A característica essencial da PC é para (American Psychiatric Association [APA], 2014) “um padrão de comportamento repetitivo e intermitente no qual são violados os direitos básicos dos outros ou as principais normas/regras sociais correspondentes à idade do individuo” (p. 566) onde são considerados quatro grupos: Agressão a Pessoas e Animais; Destruição de Propriedade; Falsificação ou Roubo; Violação Grave de Normas. A alteração no diagnóstico da PC no DSM-5, onde se incluiu um especificador de traços de insensibilidade emocional (e.g., falta de remorso ou culpa, indiferença-falta de empatia), caraterísticos da psicopatia, revela a crescente importância dada a este constructo (Frick & Moffitt, 2010). Para vários autores há evidências de que, este, pode estar associado à maior estabilidade dos comportamentos antissociais, comportamentos delinquentes graves e violentos, início precoce de atividades criminais, detenções e condenações precoces (Pechorro et al., 2014). A PC é mais frequente nos indivíduos do sexo masculino do que nos do sexo feminino (APA, 2014; Sevecke et al., 2010). Em geral, tem início entre a segunda infância e o meio da adolescência. Embora possa ser diagnosticada na idade adulta é raro ocorrer depois dos 16 anos de idade (APA, 2014).
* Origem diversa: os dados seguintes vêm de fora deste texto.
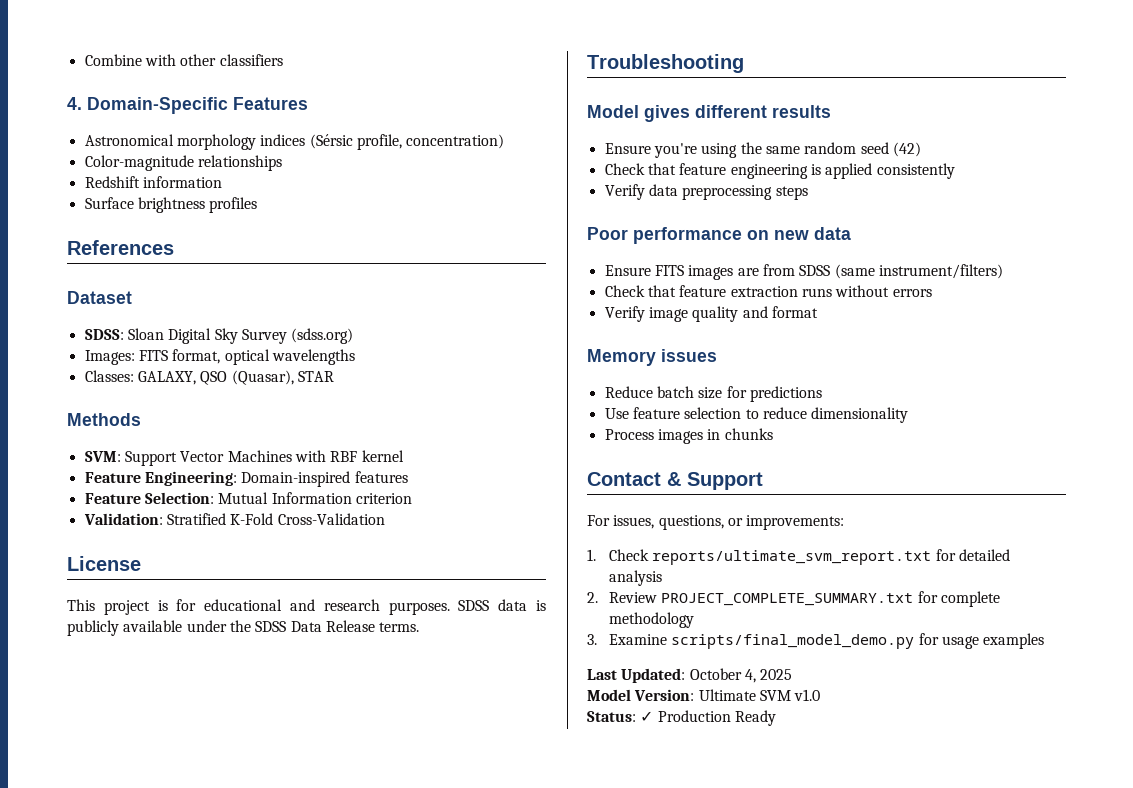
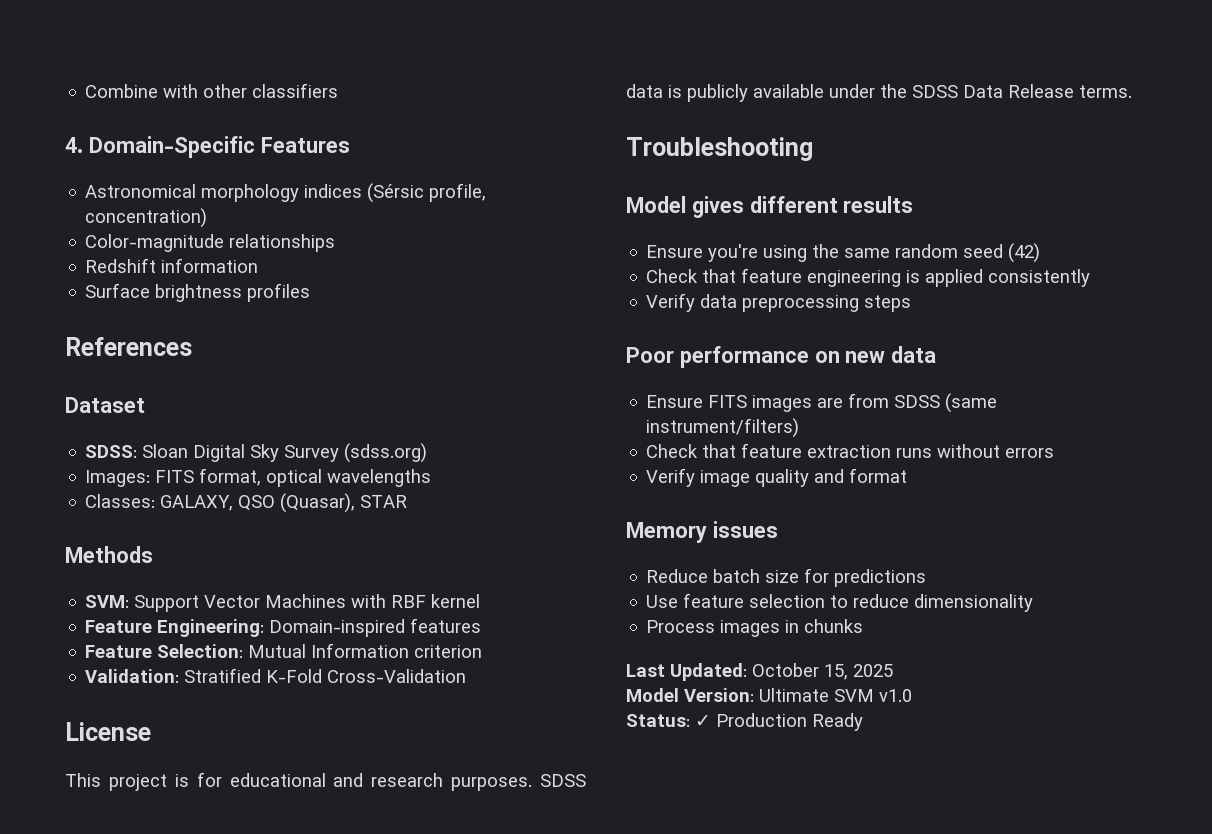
- Contact & Support
- For issues, questions, or improvements:
- 1. Check reports/ultimate_svm_report.txt for detailed analysis
- 2. Review PROJECT_COMPLETE_SUMMARY.txt for complete methodology
- 3. Examine scripts/final_model_demo.py for usage examples
- Last Updated: October 4, 2025
+ Last Updated: October 15, 2025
Considerando que, os traços aversivos da personalidade só recentemente despertaram o interesse dos investigadores como um grupo de fatores que devem ser estudados em conjunto (Furnham et al., 2013; Jones et al., 2014; Lyons, 2019). Considerando ainda que, os construtos em causa são particularmente relevantes para a compreensão da adaptação dos adolescentes à comunidade onde estão inseridos, com forte impacto na mesma, a presente investigação dará um contributo relevante, pelos construtos abordados e pelas características da amostra em estudo (adolescentes portugueses, ambos os sexos, contexto forense e escolar). Assim sendo, o estudo da TN pode ser relevante para a compreensão de características observadas com frequência em jovens que apresentam comportamentos antissociais e delituosos (Lyons & Jonason, 2015). Por tal, o objetivo da presente investigação foi analisar a relação da TN na predição da impulsividade e PC, onde foram colocadas as hipóteses de que, o presente estudo, irá demonstrar: 1) A variável psicopatia da TN é a que apresenta maior contribuição na predição da impulsividade; 2) A variável psicopatia da TN é a que apresenta maior contribuição na predição da PC. Adicionalmente foram analisados os traços de TN, impulsividade e PC nos grupos em estudo.
Método
Participantes
A amostra total foi constituída por 601 participantes (M idade = 15,95 anos; DP = 1,05 anos; amplitude = 13-18 anos), subdividida em grupo masculino forense (n = 131; M idade = 16,09 anos; DP = 1,14 anos; amplitude = 13-18 anos), grupo masculino escolar (n = 257; M idade = 15,97 anos; DP = 0,98 anos; amplitude = 14-18 anos) e grupo feminino escolar (n = 213; M idade = 15,75 anos; DP = 1,07 anos; amplitude = 14-18 anos). Os participantes que constituíram o grupo masculino forense encontravam-se detidos a nível nacional nos Centros Educativos (CE) da Direção Geral de Reinserção e Serviços Prisionais (DGRSP), aos quais foi aplicada pelo tribunal a medida tutelar educativa de internamento. Os participantes que constituíram os grupos masculino e feminino escolar encontravam-se a frequentar o ensino básico ou secundário em estabelecimentos públicos da Região do Algarve, Alentejo e Grande Lisboa.
Material
A Dirty Dozen (DD; Jonason & Webster, 2010) é uma medida breve de autorrelato de 12 itens, concebida para avaliar traços de tríade negra, composta por três subescalas, a saber: Maquiavelismo (e.g., Já enganei ou menti para obter o que eu queria), Narcisismo (e.g., Tenho tendência a querer que as outras pessoas sintam admiração por mim) e Psicopatia (e.g., Não costumo sentir remorsos ou arrependimento). Cada item é pontuado numa escala ordinal de 5 pontos (1 = Nunca/Quase nunca; 2 = Poucas vezes; 3 = Algumas vezes; 4 = Muitas vezes; 5 = Quase sempre/ Sempre), sendo que, a obtenção de valores mais elevados, refletem a presença de níveis mais elevados de traços de tríade negra. Na presente investigação foi utilizada a validação portuguesa da DD (Pechorro et al., 2019) com uma consistência interna medida pelo alfa de Cronbach de 0,92.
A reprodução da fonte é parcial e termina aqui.